» Data for review:
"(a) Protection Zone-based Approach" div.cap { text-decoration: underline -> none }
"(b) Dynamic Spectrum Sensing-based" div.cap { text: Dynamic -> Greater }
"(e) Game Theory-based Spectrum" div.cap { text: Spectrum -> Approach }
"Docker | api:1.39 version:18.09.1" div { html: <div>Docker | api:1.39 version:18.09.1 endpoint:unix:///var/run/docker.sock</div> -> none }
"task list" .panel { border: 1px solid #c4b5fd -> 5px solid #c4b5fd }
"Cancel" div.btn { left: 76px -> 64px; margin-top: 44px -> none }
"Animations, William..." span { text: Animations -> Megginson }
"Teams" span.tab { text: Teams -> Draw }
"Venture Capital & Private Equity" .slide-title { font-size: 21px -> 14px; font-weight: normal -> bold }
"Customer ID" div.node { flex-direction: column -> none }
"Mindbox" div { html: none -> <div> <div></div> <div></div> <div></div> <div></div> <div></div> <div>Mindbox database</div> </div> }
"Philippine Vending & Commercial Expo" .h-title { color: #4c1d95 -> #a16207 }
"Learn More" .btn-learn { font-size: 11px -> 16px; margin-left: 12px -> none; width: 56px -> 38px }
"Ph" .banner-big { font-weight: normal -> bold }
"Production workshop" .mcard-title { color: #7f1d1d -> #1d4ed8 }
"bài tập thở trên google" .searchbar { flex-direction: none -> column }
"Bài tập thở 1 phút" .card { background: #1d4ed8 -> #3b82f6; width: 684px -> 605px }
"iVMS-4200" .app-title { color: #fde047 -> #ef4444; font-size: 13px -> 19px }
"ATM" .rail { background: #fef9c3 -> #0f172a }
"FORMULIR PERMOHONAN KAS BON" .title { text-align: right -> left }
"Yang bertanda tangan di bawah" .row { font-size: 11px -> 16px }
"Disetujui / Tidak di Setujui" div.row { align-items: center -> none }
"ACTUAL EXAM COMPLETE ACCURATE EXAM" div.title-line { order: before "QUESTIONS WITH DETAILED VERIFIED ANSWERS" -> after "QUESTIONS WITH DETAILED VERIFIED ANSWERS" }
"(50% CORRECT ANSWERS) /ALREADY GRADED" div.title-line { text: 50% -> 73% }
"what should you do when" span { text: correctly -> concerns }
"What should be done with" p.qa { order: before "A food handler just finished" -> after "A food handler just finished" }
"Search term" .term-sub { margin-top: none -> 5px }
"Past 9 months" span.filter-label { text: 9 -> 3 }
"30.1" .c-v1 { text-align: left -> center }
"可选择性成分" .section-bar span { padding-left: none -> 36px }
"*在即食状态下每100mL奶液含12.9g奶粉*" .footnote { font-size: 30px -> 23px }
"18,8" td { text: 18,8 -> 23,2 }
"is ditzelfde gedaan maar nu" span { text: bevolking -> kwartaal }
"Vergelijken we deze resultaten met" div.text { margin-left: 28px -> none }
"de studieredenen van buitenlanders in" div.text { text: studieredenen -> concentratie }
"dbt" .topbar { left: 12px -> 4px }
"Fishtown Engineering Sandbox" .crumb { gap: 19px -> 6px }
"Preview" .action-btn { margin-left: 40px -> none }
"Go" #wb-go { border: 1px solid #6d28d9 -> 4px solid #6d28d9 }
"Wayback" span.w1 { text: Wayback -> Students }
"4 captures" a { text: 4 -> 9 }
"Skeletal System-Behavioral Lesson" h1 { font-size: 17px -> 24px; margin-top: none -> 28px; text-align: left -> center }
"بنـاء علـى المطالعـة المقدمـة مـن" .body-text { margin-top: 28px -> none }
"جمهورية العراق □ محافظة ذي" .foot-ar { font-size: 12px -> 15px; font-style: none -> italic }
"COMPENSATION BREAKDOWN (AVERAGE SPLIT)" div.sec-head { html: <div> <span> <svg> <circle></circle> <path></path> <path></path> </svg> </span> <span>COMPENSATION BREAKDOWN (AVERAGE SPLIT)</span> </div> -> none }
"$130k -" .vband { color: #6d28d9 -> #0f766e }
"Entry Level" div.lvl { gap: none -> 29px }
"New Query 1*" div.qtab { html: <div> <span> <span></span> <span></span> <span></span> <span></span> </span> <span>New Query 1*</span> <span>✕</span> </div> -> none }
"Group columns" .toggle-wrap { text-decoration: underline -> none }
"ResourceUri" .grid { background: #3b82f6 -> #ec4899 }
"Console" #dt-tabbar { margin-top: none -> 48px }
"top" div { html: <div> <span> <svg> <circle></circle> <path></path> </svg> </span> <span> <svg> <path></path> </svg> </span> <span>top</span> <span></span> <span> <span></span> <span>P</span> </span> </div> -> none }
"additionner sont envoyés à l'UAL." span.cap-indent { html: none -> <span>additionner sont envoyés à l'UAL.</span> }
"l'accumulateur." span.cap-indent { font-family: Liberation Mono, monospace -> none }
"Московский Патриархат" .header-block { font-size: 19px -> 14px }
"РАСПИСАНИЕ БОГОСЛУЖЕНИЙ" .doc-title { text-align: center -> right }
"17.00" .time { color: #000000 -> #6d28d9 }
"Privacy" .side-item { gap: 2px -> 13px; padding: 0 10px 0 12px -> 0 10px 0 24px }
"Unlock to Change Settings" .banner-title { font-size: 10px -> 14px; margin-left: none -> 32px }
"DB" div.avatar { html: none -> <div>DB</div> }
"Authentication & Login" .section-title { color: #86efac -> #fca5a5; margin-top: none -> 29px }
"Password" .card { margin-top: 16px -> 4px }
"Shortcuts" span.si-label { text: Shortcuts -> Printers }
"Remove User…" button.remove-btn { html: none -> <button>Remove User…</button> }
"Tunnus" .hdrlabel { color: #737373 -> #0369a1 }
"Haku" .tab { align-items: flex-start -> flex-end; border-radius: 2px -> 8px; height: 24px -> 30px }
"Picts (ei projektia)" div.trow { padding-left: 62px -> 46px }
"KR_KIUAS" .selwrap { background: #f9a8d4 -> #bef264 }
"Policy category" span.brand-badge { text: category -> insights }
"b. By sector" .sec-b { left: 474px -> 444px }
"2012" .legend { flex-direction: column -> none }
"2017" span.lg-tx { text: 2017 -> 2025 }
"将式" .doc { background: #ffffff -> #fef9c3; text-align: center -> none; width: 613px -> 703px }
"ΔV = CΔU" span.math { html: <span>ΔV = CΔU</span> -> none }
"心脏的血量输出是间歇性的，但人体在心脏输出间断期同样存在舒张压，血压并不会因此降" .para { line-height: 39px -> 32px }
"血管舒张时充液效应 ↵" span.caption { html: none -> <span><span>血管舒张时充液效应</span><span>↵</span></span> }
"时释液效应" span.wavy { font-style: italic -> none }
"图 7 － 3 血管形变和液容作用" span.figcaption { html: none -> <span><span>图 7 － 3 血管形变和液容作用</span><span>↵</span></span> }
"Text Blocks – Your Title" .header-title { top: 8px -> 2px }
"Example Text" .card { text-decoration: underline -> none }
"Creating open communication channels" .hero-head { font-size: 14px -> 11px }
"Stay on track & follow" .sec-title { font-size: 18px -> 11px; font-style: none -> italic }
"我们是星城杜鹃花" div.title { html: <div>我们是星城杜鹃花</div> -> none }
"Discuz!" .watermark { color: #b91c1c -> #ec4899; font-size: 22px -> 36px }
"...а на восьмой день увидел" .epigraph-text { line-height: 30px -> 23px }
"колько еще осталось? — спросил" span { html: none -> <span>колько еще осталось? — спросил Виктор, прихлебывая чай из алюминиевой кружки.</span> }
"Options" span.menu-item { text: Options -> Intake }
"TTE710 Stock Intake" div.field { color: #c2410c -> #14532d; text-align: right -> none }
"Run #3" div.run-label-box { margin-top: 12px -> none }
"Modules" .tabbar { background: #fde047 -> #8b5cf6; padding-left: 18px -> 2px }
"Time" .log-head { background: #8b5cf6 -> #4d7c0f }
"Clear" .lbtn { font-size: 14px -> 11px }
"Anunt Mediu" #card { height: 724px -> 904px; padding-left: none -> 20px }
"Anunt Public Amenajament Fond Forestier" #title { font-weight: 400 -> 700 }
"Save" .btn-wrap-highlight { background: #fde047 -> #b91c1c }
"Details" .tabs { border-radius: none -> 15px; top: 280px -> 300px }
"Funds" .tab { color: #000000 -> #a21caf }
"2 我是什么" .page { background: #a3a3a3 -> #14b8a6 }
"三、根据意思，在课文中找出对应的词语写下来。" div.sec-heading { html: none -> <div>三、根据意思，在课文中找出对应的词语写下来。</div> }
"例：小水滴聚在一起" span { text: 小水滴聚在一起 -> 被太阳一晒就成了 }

» What is required:
Whenever a line above includes the string "tabbar", copy it.

» Answer to the exercise:
"Console" #dt-tabbar { margin-top: none -> 48px }
"Modules" .tabbar { background: #fde047 -> #8b5cf6; padding-left: 18px -> 2px }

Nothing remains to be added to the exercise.